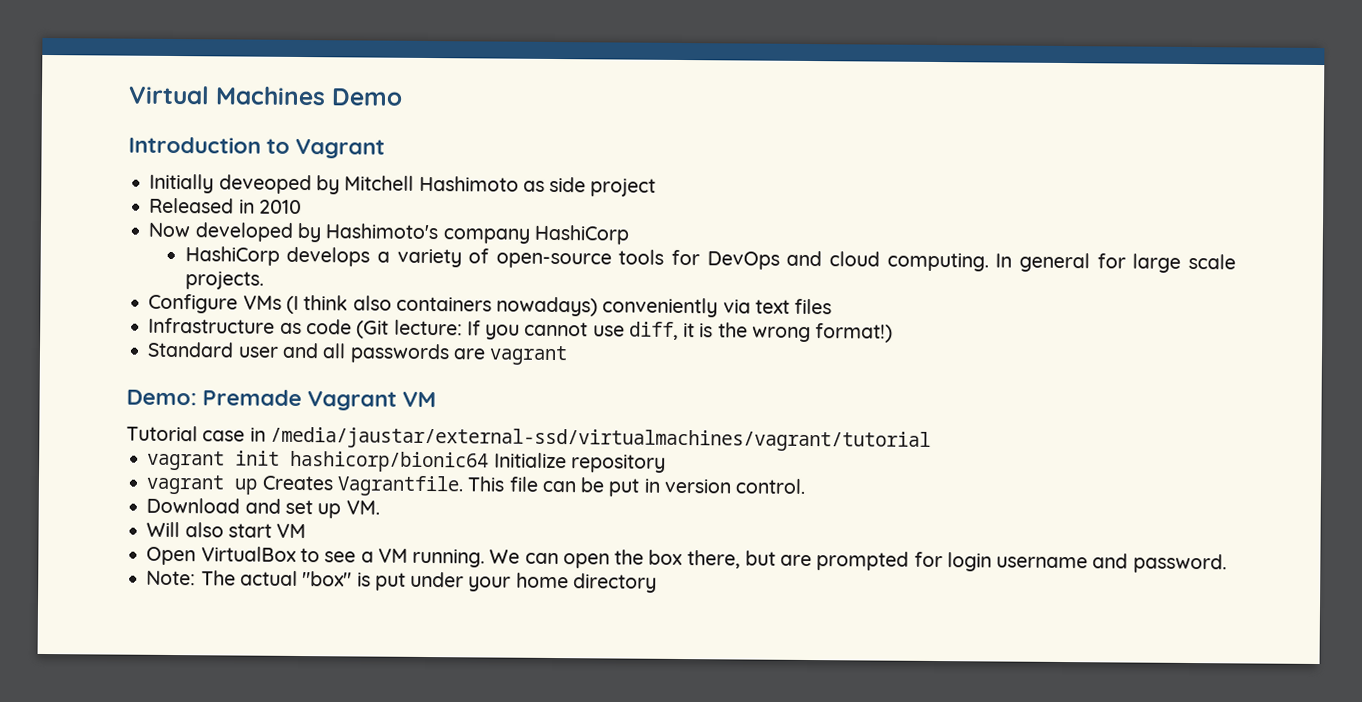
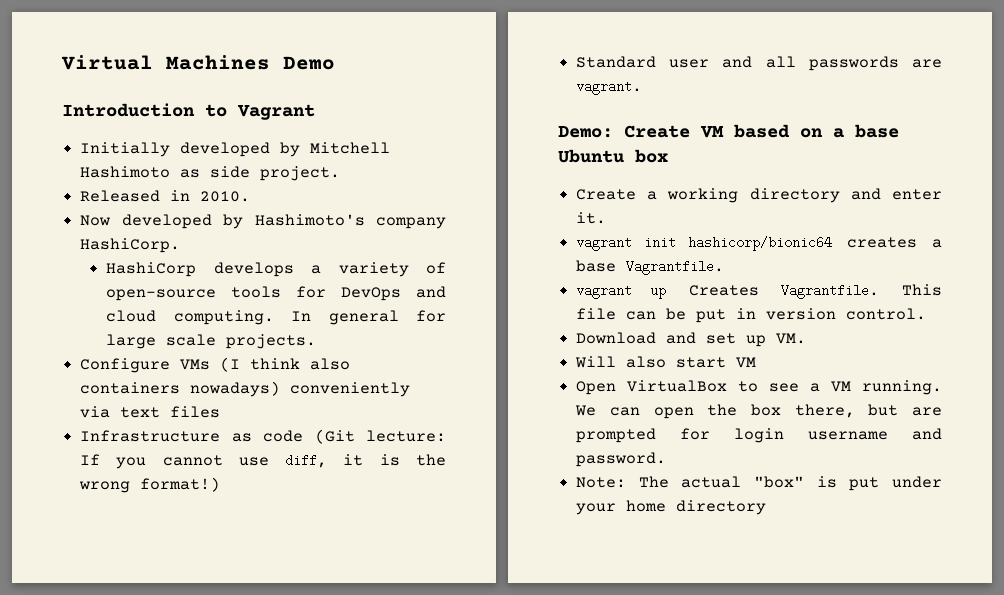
[218,174,312,195] deveoped -> [180,142,271,157] developed
[590,178,657,197] project -> [260,166,341,181] project.
[258,199,302,215] 2010 -> [200,191,251,202] 2010.
[533,224,629,245] HashiCorp -> [80,238,181,253] HashiCorp.
[489,345,569,366] vagrant -> [576,80,643,95] vagrant.
[202,389,437,411] [126,425,931,452] Premade Vagrant VM // Tutorial case in /media/jaustar/external-ssd/virtualmachines/vagrant/tutorial -> [624,124,899,138] [558,149,668,163] [576,188,942,203] [576,212,607,224] Create VM based on a base Ubuntu box // Create a working directory and enter it.
[493,452,666,473] Initialize repository -> [847,237,942,248] [576,260,725,275] creates a base Vagrantfile.

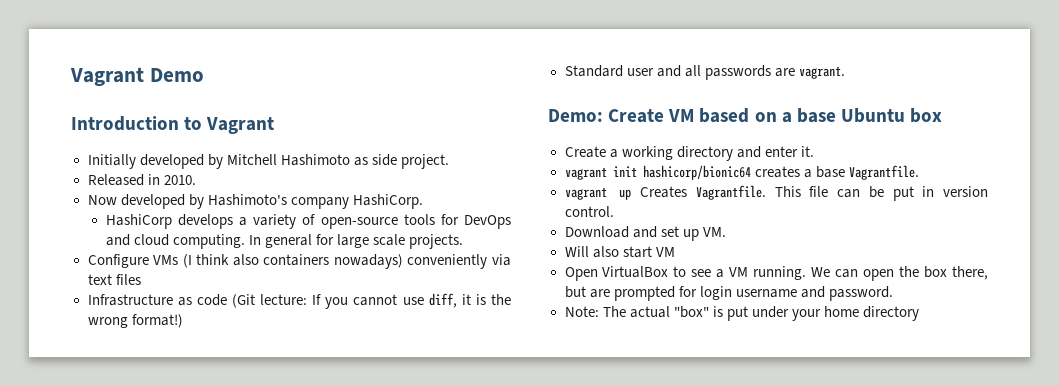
[61,55,270,70] Virtual Machines -> [70,67,144,86] Vagrant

----

## Task goal:
If a line in the records contains the string "base", copy it out.

## Solution:
[202,389,437,411] [126,425,931,452] Premade Vagrant VM // Tutorial case in /media/jaustar/external-ssd/virtualmachines/vagrant/tutorial -> [624,124,899,138] [558,149,668,163] [576,188,942,203] [576,212,607,224] Create VM based on a base Ubuntu box // Create a working directory and enter it.
[493,452,666,473] Initialize repository -> [847,237,942,248] [576,260,725,275] creates a base Vagrantfile.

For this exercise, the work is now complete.